-- Exercise --
The entries below are to be repeated exactly, with the pictures left out.

Records from a collection
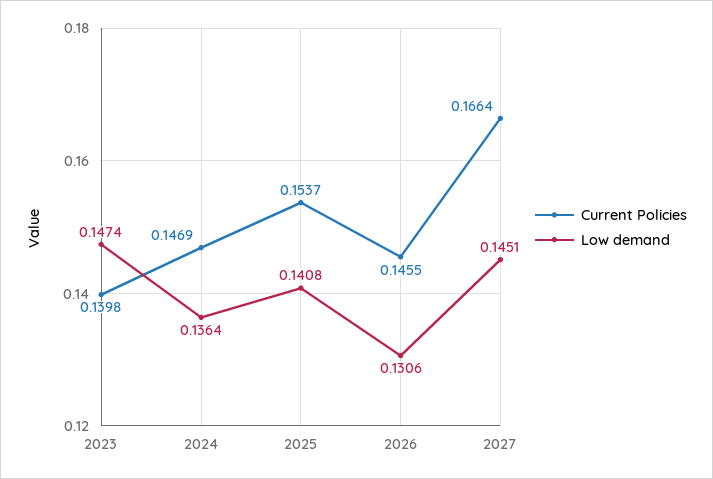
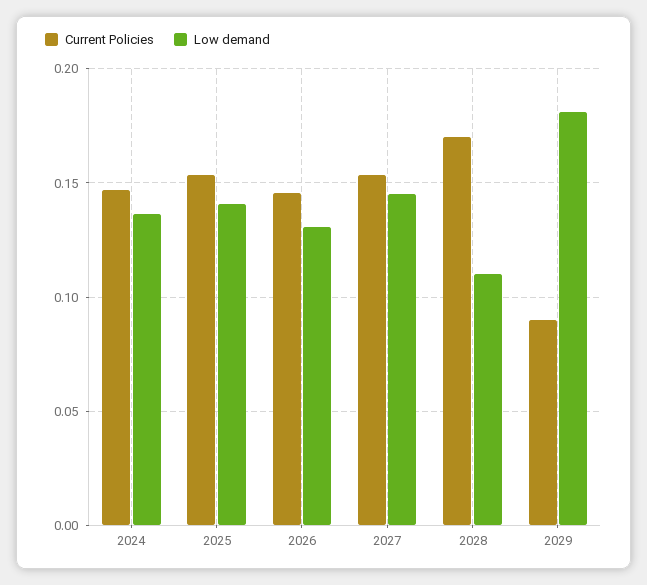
Current Policies, 2023: 0.1398 -> none
Low demand, 2023: 0.1474 -> none
Current Policies, 2027: 0.1664 -> 0.155
Current Policies, 2028: none -> 0.17
Low demand, 2028: none -> 0.11
Current Policies, 2029: none -> 0.09
Low demand, 2029: none -> 0.18

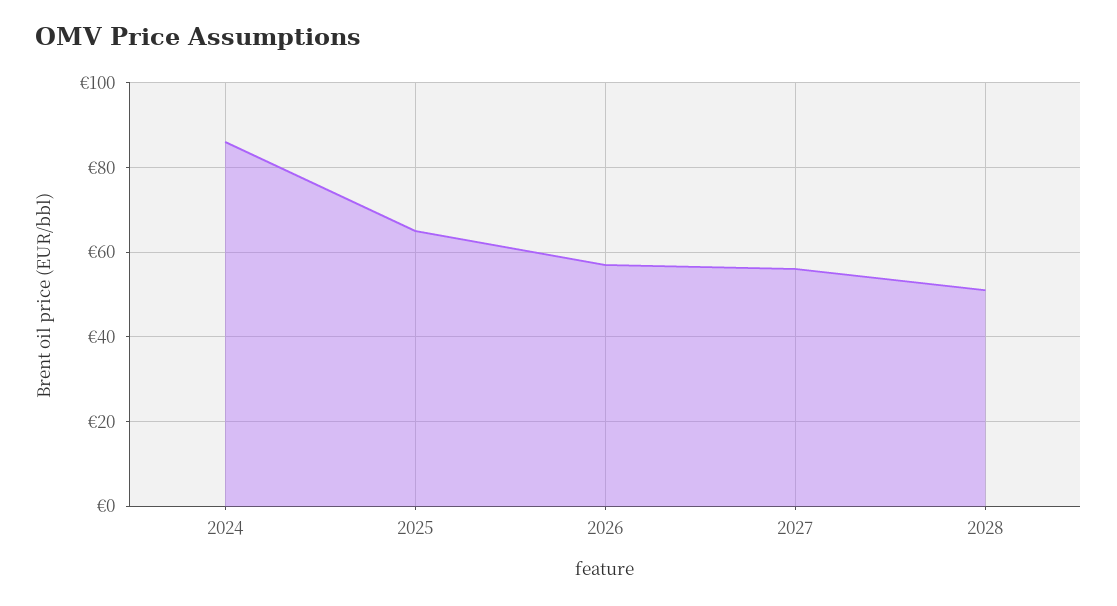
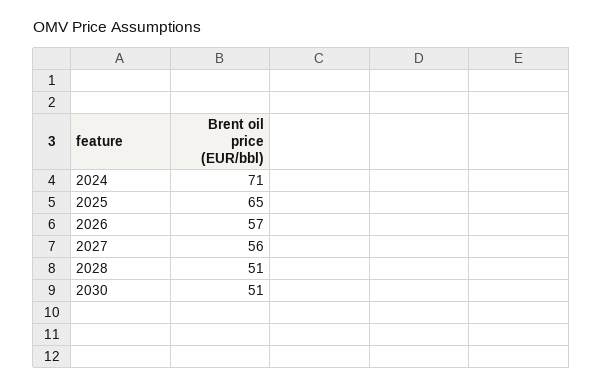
2024: 85 -> 71
2030: none -> 51

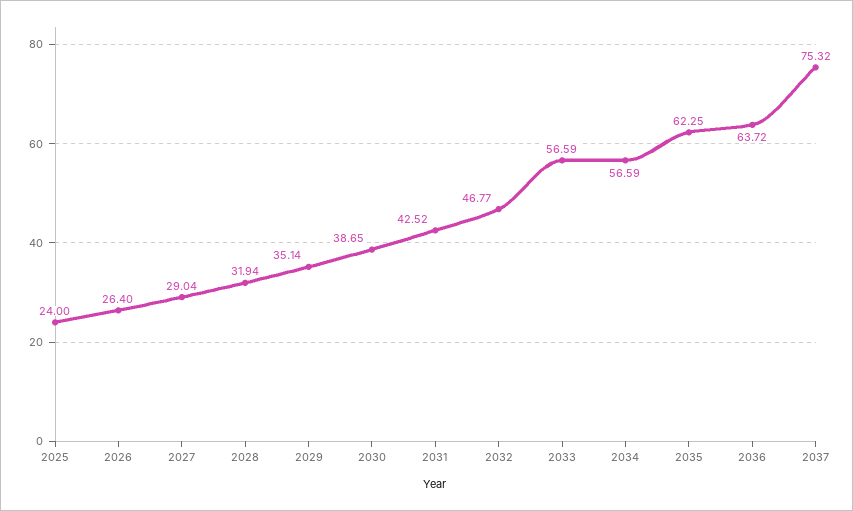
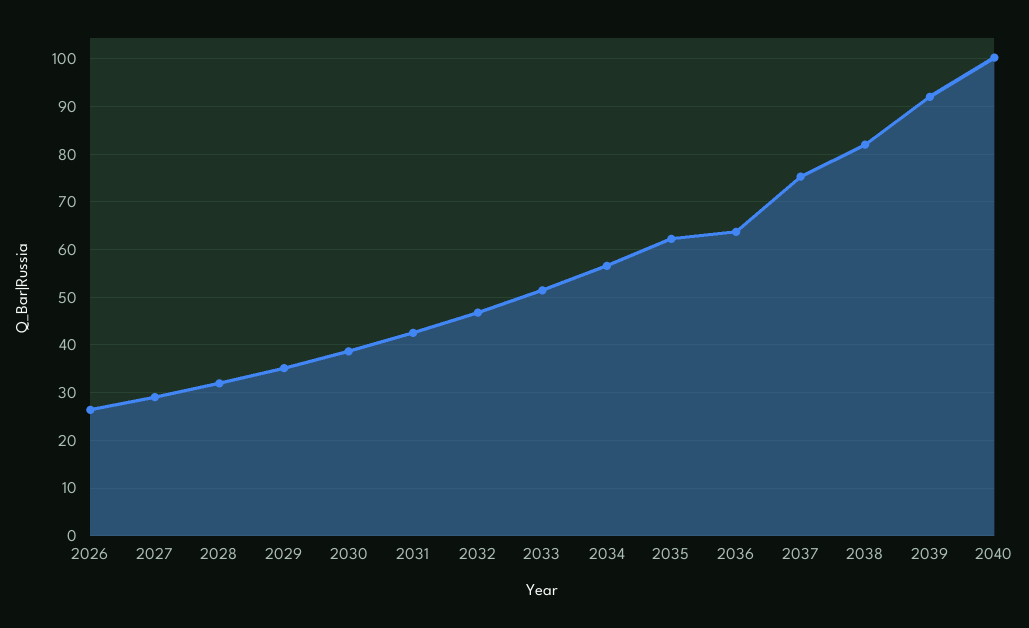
2025: 24 -> none
2033: 56.59 -> 52
2038: none -> 82
2039: none -> 92
2040: none -> 100

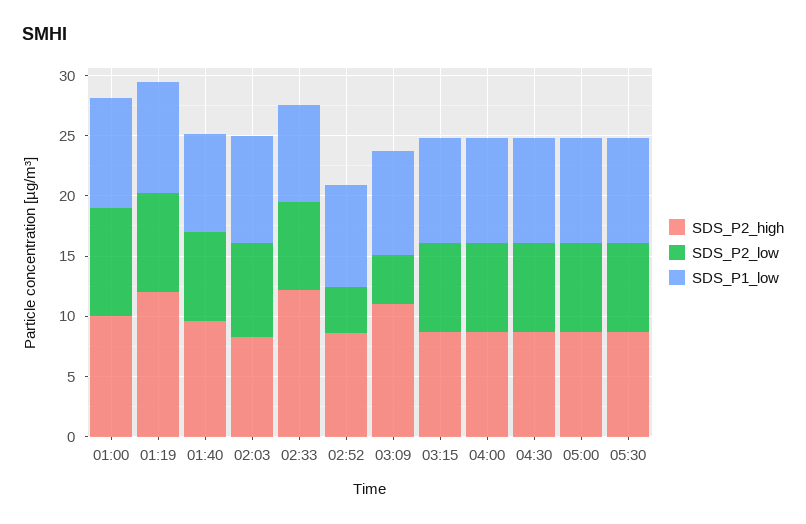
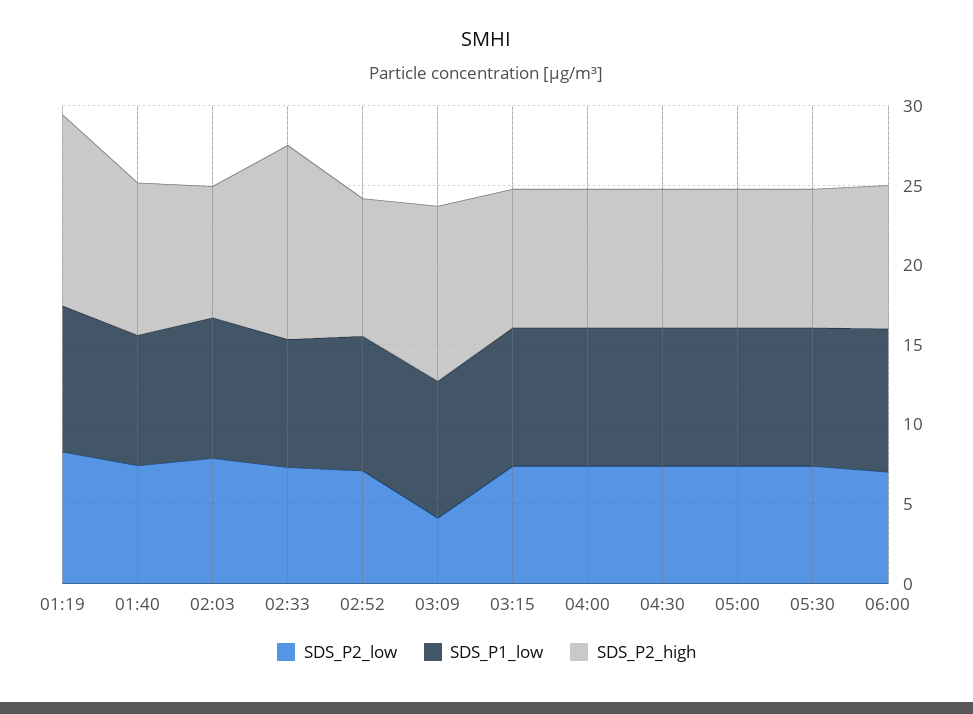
SDS_P2_high, 01:00: 10 -> none
SDS_P2_low, 01:00: 9 -> none
SDS_P1_low, 01:00: 9 -> none
SDS_P2_low, 02:52: 4 -> 7
SDS_P2_low, 06:00: none -> 7
SDS_P1_low, 06:00: none -> 9
SDS_P2_high, 06:00: none -> 9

-- Written answer --
Current Policies, 2023: 0.1398 -> none
Low demand, 2023: 0.1474 -> none
Current Policies, 2027: 0.1664 -> 0.155
Current Policies, 2028: none -> 0.17
Low demand, 2028: none -> 0.11
Current Policies, 2029: none -> 0.09
Low demand, 2029: none -> 0.18

2024: 85 -> 71
2030: none -> 51

2025: 24 -> none
2033: 56.59 -> 52
2038: none -> 82
2039: none -> 92
2040: none -> 100

SDS_P2_high, 01:00: 10 -> none
SDS_P2_low, 01:00: 9 -> none
SDS_P1_low, 01:00: 9 -> none
SDS_P2_low, 02:52: 4 -> 7
SDS_P2_low, 06:00: none -> 7
SDS_P1_low, 06:00: none -> 9
SDS_P2_high, 06:00: none -> 9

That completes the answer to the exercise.